Copy out each line containing "bytes" from the entries below.
==*==
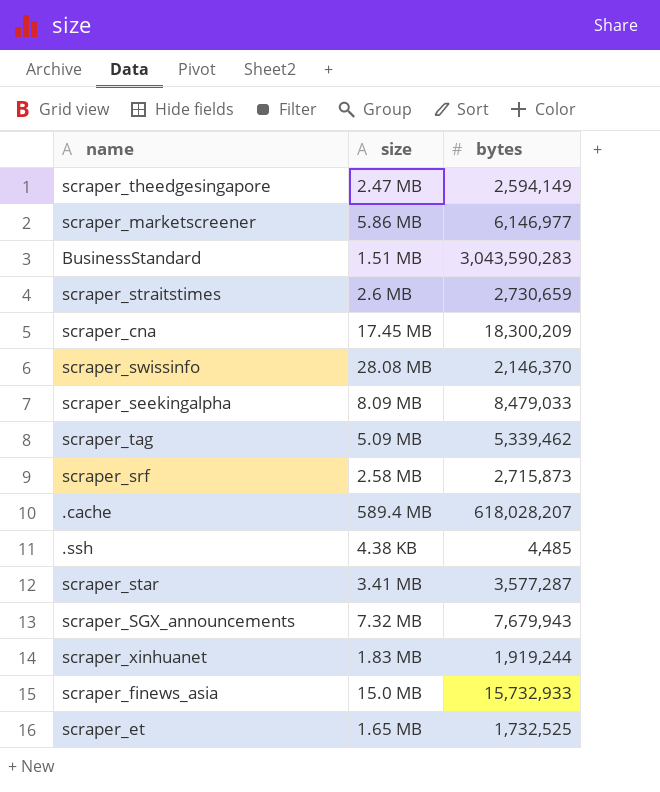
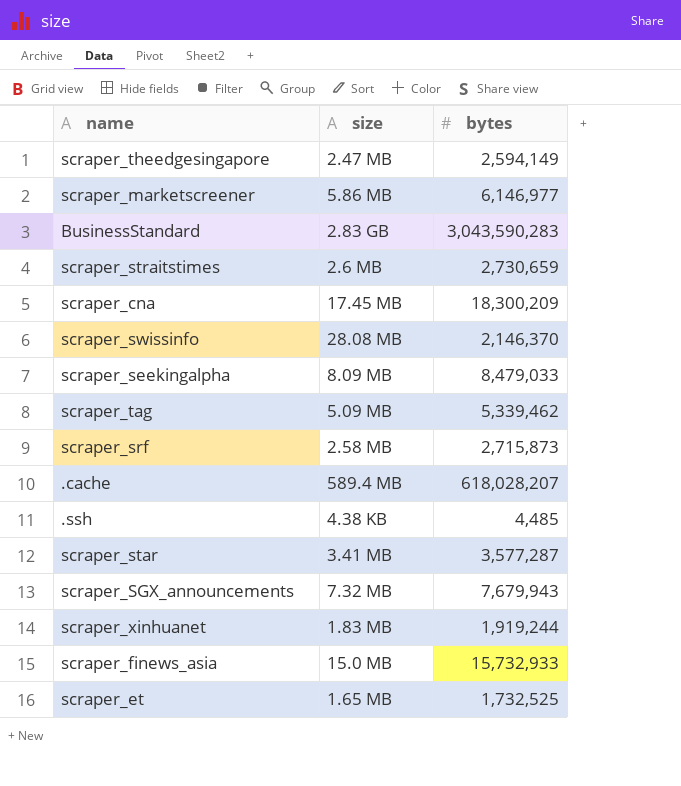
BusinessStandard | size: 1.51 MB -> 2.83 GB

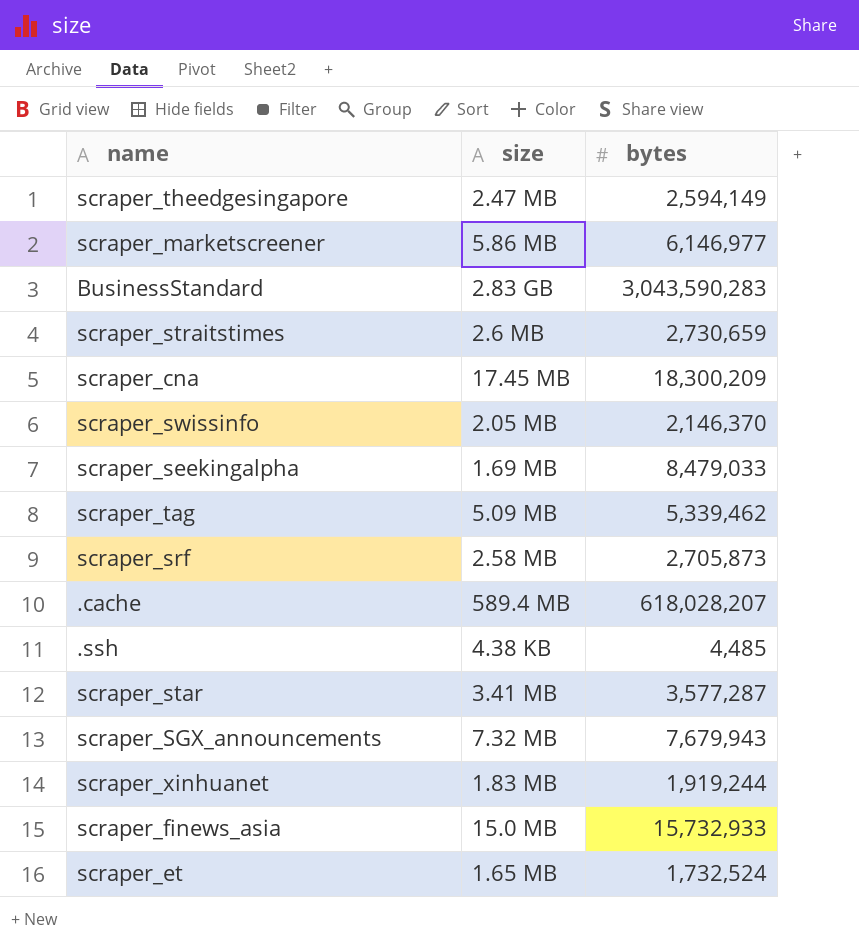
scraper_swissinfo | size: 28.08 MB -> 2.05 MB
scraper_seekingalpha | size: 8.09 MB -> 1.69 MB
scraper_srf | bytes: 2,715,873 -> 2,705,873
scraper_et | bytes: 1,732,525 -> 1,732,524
==*==
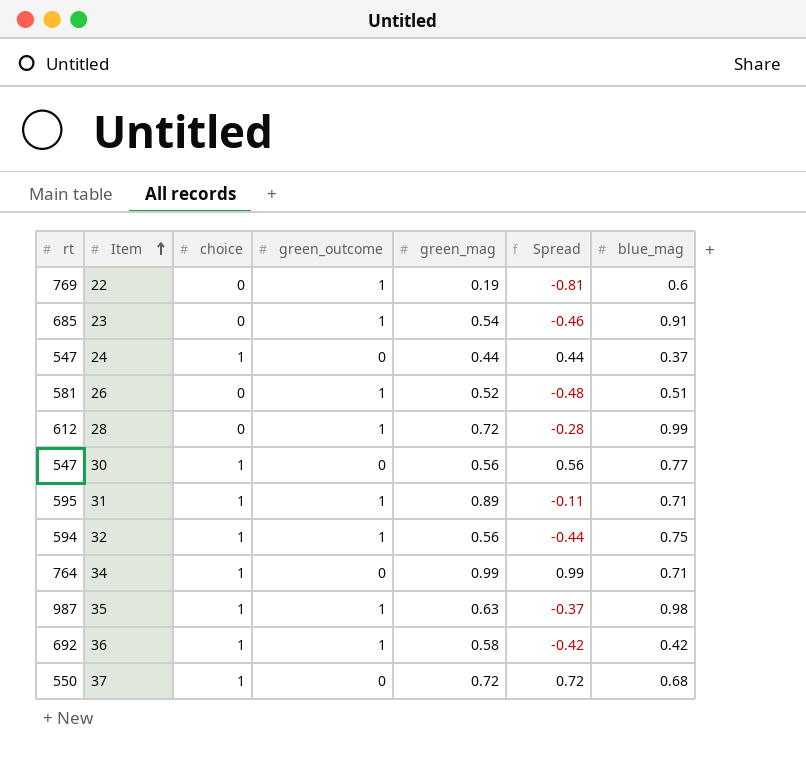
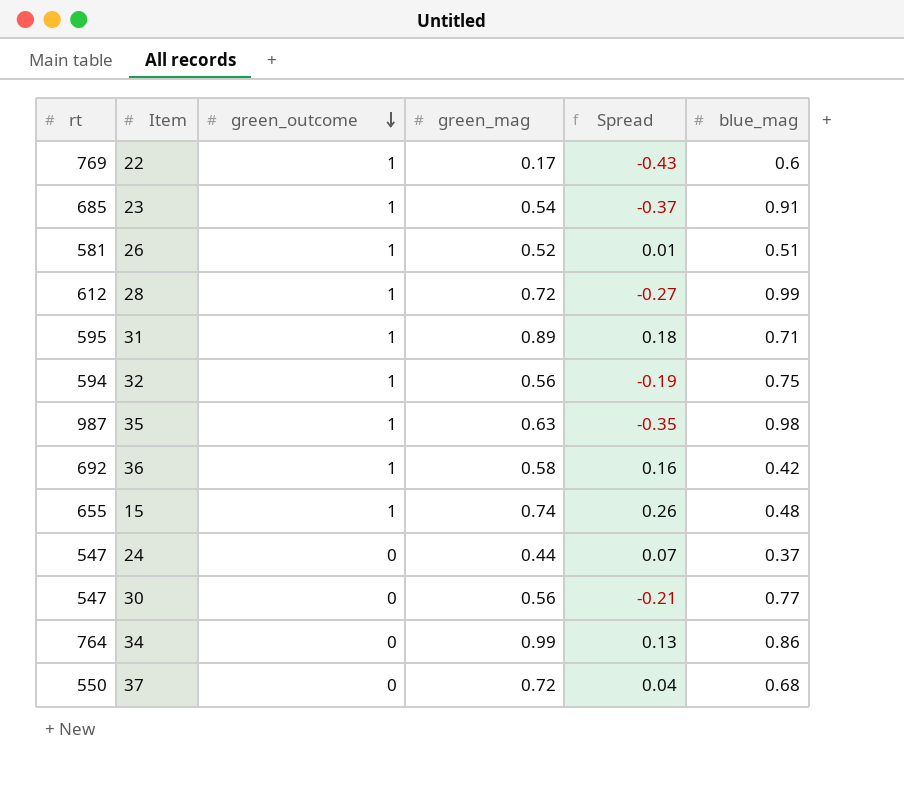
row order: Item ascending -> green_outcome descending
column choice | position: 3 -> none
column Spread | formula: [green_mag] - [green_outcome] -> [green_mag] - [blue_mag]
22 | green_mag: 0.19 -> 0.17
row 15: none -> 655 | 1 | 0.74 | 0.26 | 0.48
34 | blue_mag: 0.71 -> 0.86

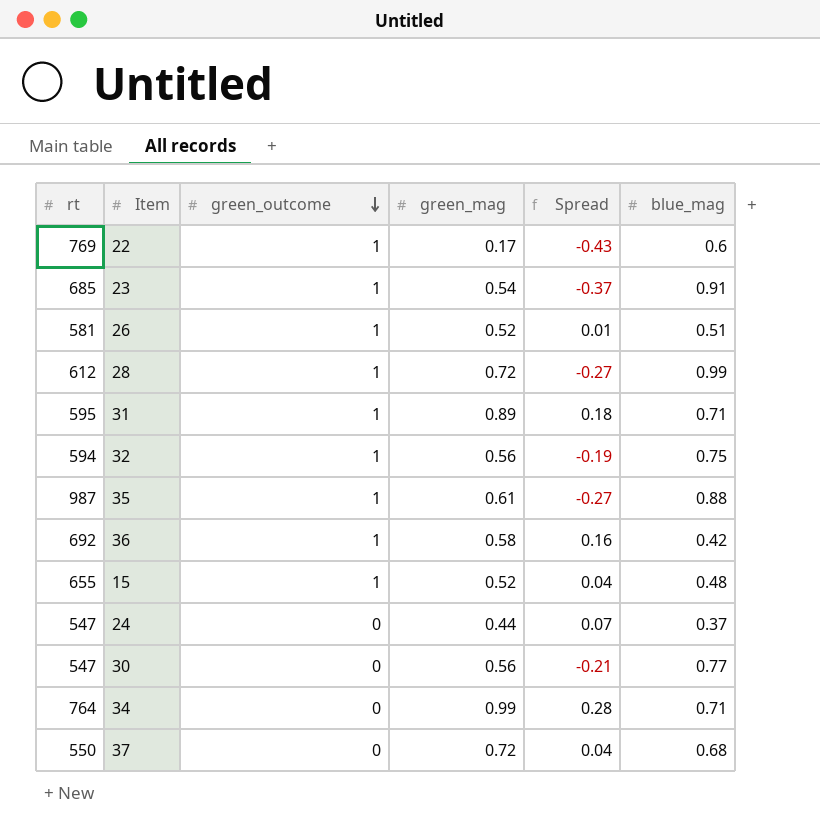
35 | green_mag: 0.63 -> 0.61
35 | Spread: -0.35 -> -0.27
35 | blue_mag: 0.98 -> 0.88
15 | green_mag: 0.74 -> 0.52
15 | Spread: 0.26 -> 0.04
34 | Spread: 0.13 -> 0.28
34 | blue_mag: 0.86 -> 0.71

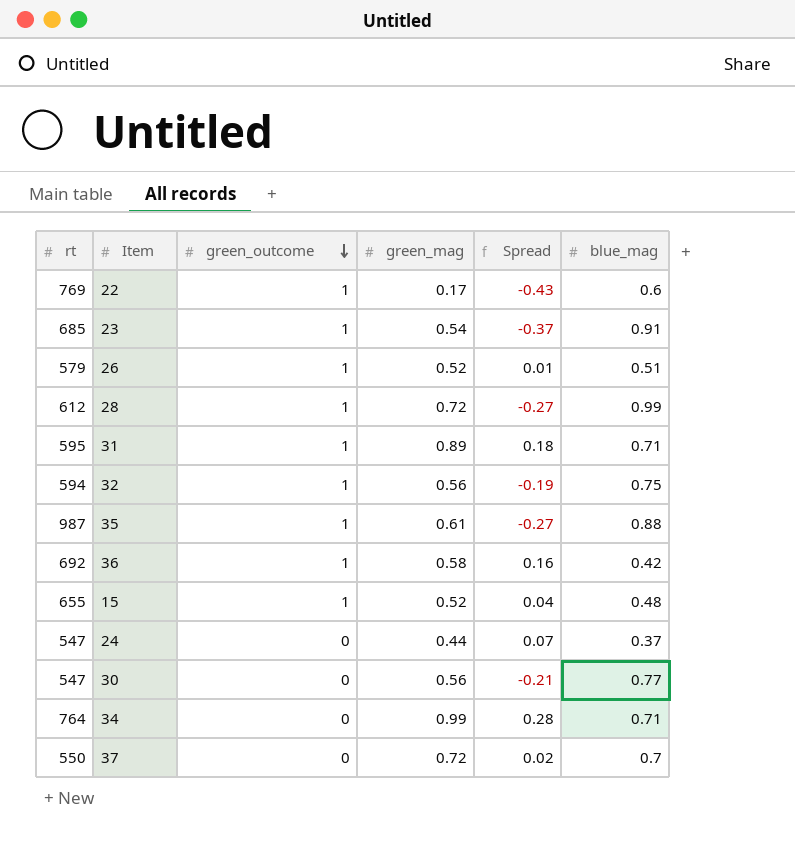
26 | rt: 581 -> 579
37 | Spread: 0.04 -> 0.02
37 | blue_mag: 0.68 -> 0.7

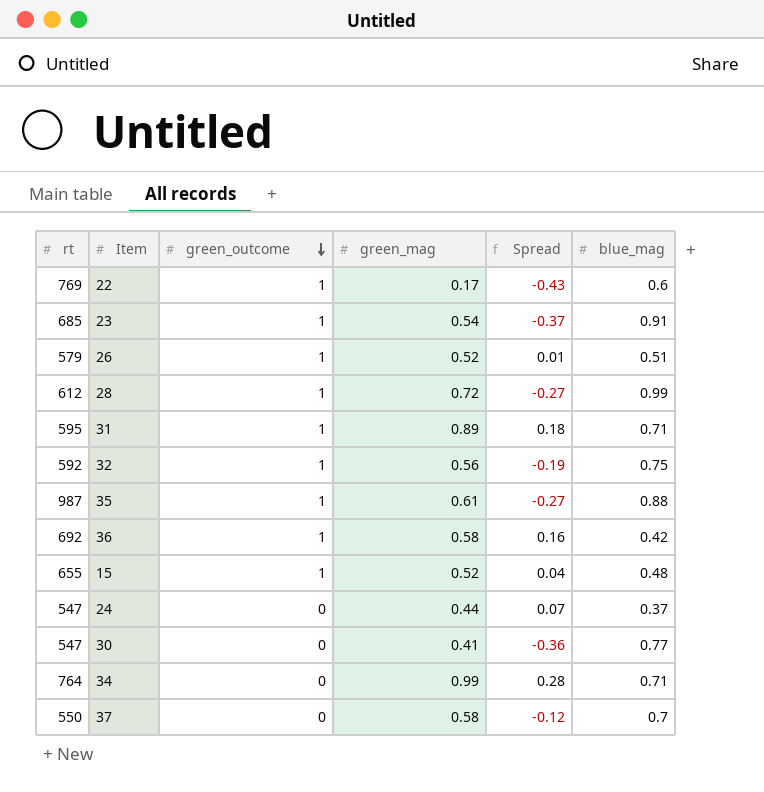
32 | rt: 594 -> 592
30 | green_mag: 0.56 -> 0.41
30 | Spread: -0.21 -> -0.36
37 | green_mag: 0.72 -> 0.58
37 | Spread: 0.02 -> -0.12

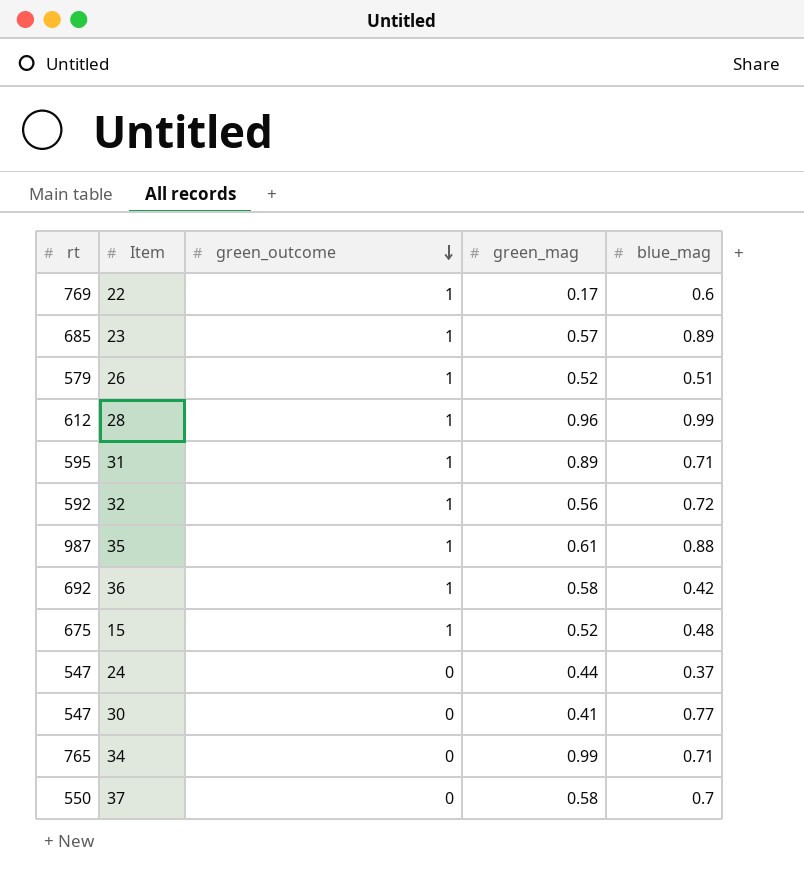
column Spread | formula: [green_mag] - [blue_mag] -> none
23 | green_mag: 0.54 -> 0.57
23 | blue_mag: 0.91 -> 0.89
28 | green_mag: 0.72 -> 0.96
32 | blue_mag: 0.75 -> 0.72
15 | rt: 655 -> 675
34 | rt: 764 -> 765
==*==
> Written reply
scraper_srf | bytes: 2,715,873 -> 2,705,873
scraper_et | bytes: 1,732,525 -> 1,732,524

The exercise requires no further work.